[Dataset items]
==========

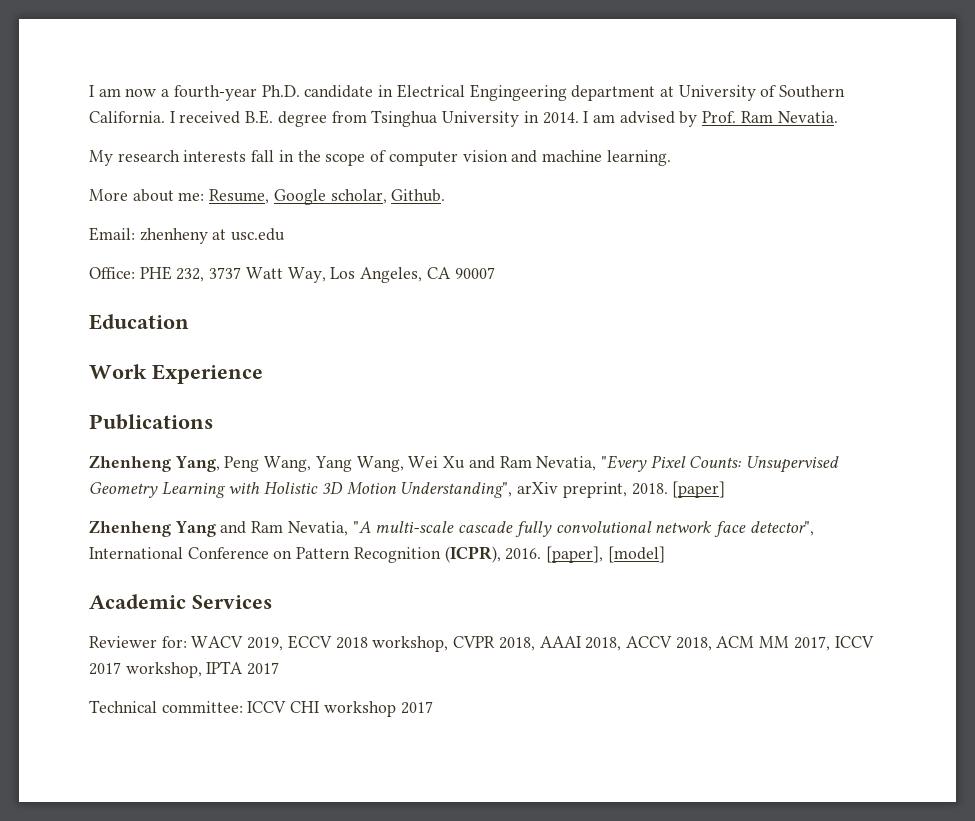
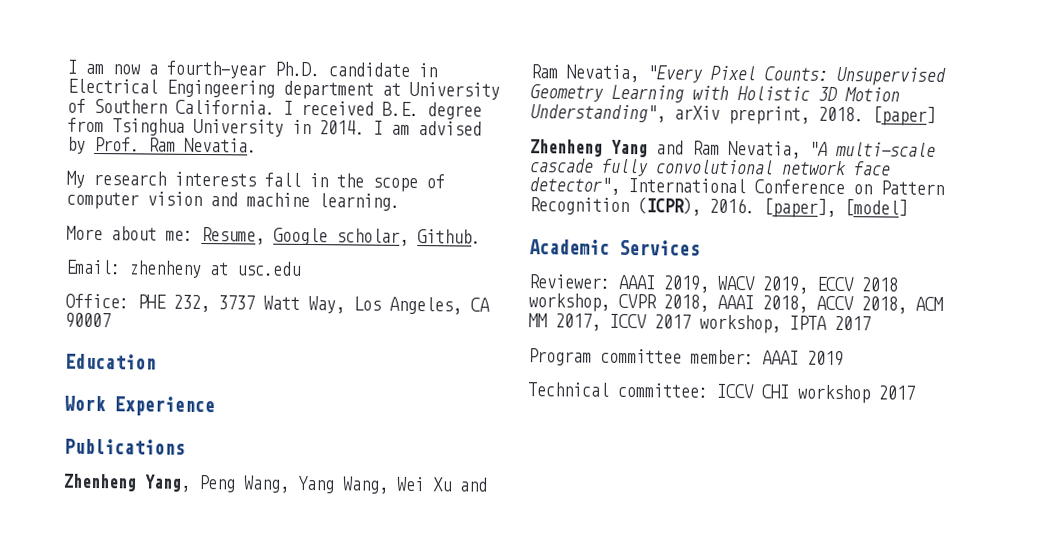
[89,636,187,648] Reviewer for: -> [528,274,709,293] Reviewer: AAAI 2019,
(280, 668) none -> [528,348,844,367] // Program committee member: AAAI 2019

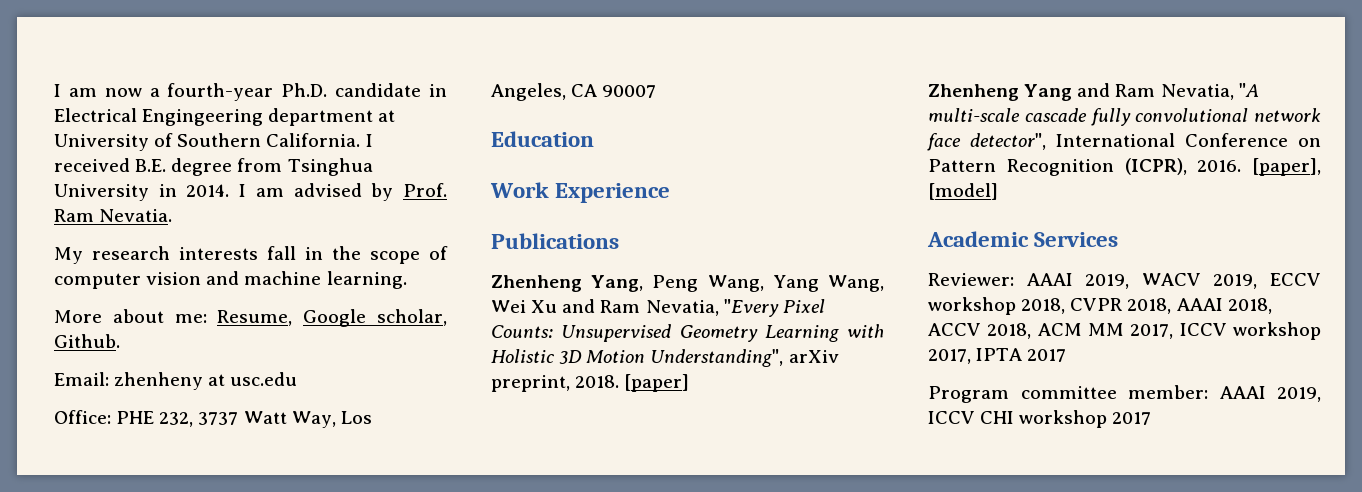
[861,277,898,292] [528,293,610,312] 2018 workshop, -> [928,297,1066,315] workshop 2018,
[654,314,781,334] 2017 workshop, -> [1233,322,1321,340] [928,349,971,364] workshop 2017,
[807,350,844,367] [527,382,708,398] 2019 // Technical committee: -> [1277,387,1321,402] 2019,

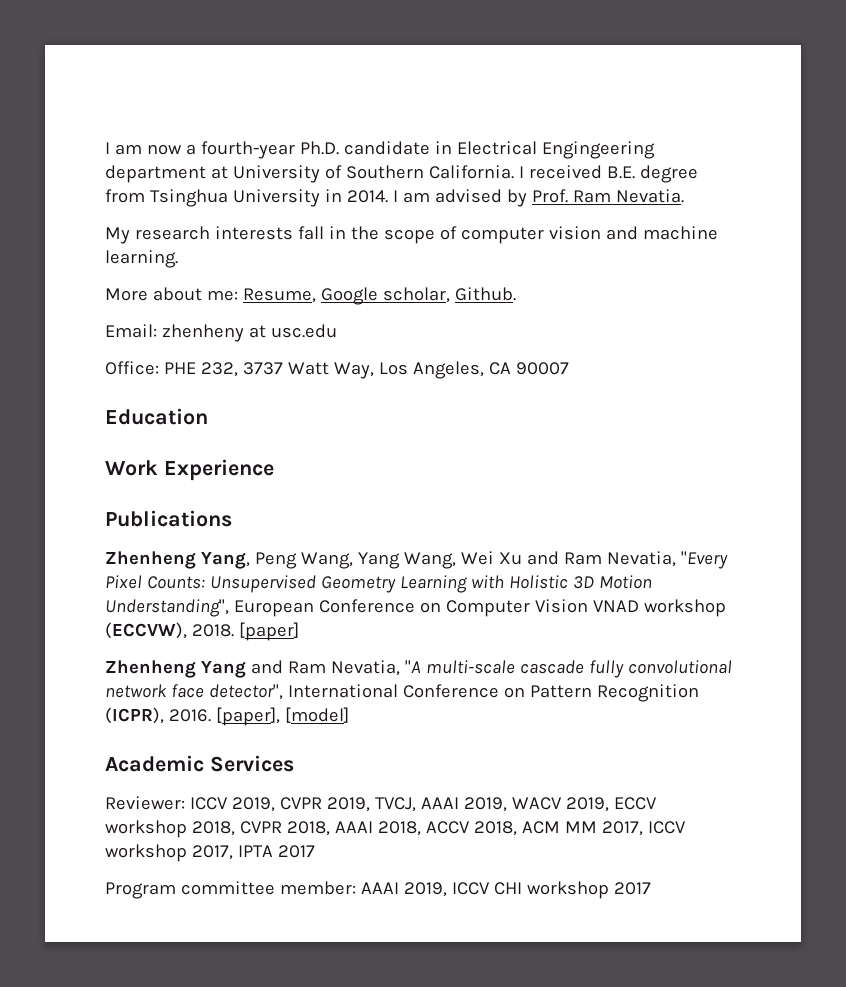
[788,350,839,363] [491,375,570,392] arXiv preprint, -> [233,599,726,617] [105,622,187,639] European Conference on Computer Vision VNAD workshop (ECCVW),
(1014, 279) none -> [189,797,416,812] ICCV 2019, CVPR 2019, TVCJ,

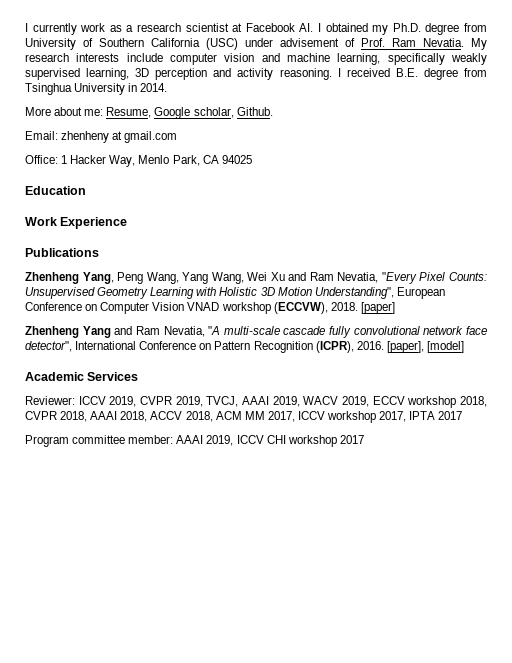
[105,141,655,159] [105,165,514,183] I am now a fourth-year Ph.D. candidate in Electrical Engingeering department at University of Southern California. -> [25,23,488,35] [25,38,487,50] [25,53,487,65] [25,68,332,80] I currently work as a research scientist at Facebook AI. I obtained my Ph.D. degree from University of Southern California (USC) under advisement of Prof. Ram Nevatia. My research interests include computer vision and machine learning, specifically weakly supervised learning, 3D perception and activity reasoning.
[392,189,684,207] [105,226,718,244] [105,250,178,268] I am advised by Prof. Ram Nevatia. // My research interests fall in the scope of computer vision and machine learning. -> (168, 87) none
[270,324,337,338] usc.edu -> [124,131,178,143] gmail.com
[163,361,569,379] PHE 232, 3737 Watt Way, Los Angeles, CA 90007 -> [61,155,252,167] 1 Hacker Way, Menlo Park, CA 94025

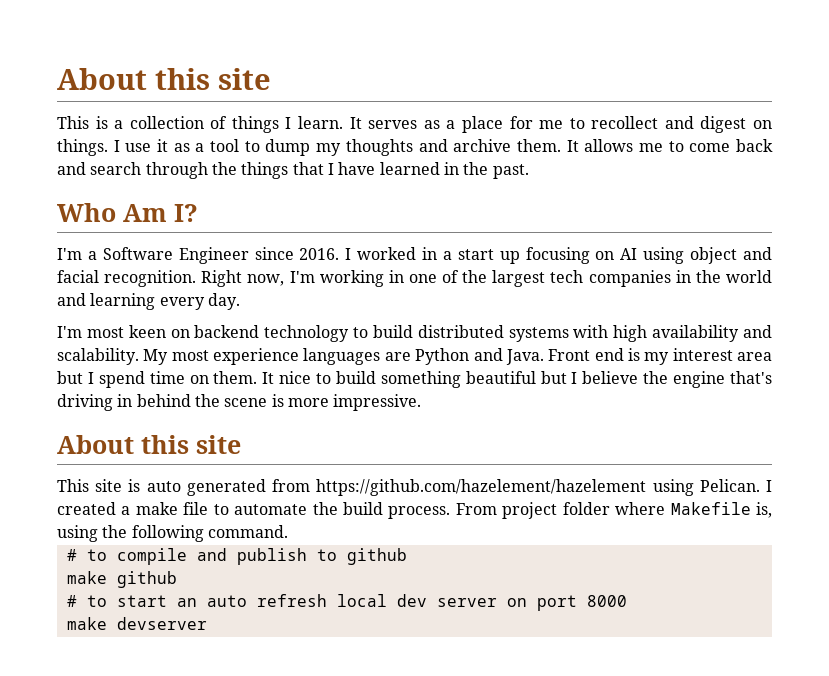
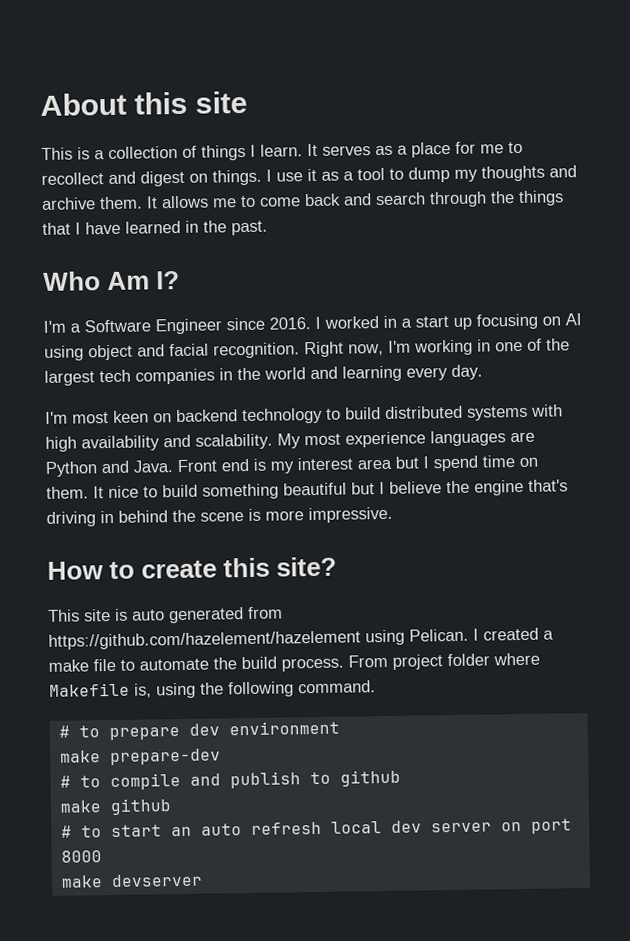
[57,435,241,454] About this site -> [47,556,338,580] How to create this site?
(288, 531) none -> [58,720,340,741] [59,748,221,766] // # to prepare dev environment // make prepare-dev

==========

— Work required —
Reproduce the lines above letter for letter. The pictures stay behind.

— Response to the task —
[89,636,187,648] Reviewer for: -> [528,274,709,293] Reviewer: AAAI 2019,
(280, 668) none -> [528,348,844,367] // Program committee member: AAAI 2019

[861,277,898,292] [528,293,610,312] 2018 workshop, -> [928,297,1066,315] workshop 2018,
[654,314,781,334] 2017 workshop, -> [1233,322,1321,340] [928,349,971,364] workshop 2017,
[807,350,844,367] [527,382,708,398] 2019 // Technical committee: -> [1277,387,1321,402] 2019,

[788,350,839,363] [491,375,570,392] arXiv preprint, -> [233,599,726,617] [105,622,187,639] European Conference on Computer Vision VNAD workshop (ECCVW),
(1014, 279) none -> [189,797,416,812] ICCV 2019, CVPR 2019, TVCJ,

[105,141,655,159] [105,165,514,183] I am now a fourth-year Ph.D. candidate in Electrical Engingeering department at University of Southern California. -> [25,23,488,35] [25,38,487,50] [25,53,487,65] [25,68,332,80] I currently work as a research scientist at Facebook AI. I obtained my Ph.D. degree from University of Southern California (USC) under advisement of Prof. Ram Nevatia. My research interests include computer vision and machine learning, specifically weakly supervised learning, 3D perception and activity reasoning.
[392,189,684,207] [105,226,718,244] [105,250,178,268] I am advised by Prof. Ram Nevatia. // My research interests fall in the scope of computer vision and machine learning. -> (168, 87) none
[270,324,337,338] usc.edu -> [124,131,178,143] gmail.com
[163,361,569,379] PHE 232, 3737 Watt Way, Los Angeles, CA 90007 -> [61,155,252,167] 1 Hacker Way, Menlo Park, CA 94025

[57,435,241,454] About this site -> [47,556,338,580] How to create this site?
(288, 531) none -> [58,720,340,741] [59,748,221,766] // # to prepare dev environment // make prepare-dev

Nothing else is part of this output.